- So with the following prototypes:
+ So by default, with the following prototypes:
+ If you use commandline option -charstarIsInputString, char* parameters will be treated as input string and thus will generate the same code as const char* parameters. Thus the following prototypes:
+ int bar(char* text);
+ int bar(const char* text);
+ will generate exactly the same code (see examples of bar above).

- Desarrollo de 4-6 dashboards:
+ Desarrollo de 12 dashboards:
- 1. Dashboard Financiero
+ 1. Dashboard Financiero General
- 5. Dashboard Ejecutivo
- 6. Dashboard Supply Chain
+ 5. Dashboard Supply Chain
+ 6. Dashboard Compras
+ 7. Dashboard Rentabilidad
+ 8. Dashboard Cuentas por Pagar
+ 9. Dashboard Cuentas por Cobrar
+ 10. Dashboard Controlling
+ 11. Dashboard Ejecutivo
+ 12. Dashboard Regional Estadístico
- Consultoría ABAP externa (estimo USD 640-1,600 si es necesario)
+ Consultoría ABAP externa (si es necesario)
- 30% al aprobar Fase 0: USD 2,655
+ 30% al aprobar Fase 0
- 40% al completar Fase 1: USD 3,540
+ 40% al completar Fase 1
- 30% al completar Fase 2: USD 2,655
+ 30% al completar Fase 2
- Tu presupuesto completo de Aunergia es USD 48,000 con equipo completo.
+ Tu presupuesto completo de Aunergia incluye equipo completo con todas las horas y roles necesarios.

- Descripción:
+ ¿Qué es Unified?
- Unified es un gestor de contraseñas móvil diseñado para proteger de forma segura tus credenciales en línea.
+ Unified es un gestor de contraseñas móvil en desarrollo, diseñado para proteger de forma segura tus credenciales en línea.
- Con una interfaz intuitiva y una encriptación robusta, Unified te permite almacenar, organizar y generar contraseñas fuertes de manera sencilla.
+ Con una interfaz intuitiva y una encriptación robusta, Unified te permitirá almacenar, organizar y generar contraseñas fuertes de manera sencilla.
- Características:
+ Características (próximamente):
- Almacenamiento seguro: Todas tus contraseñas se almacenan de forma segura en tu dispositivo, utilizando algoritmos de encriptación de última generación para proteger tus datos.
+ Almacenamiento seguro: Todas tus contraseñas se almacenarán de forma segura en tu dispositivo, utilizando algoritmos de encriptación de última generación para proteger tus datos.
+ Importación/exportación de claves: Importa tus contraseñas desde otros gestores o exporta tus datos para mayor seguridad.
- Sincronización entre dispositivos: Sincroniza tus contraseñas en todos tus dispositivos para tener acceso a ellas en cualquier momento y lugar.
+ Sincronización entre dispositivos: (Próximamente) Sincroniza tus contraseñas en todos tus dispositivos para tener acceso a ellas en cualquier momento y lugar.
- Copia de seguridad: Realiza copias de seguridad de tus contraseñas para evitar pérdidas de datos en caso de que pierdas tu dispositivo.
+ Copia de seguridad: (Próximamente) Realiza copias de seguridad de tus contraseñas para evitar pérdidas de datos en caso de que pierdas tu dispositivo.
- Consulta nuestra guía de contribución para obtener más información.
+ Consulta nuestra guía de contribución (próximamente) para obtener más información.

### What you will do
Among the entries above, how many lines hold the string "same"? Give the number by itself.

### Exercise solution
2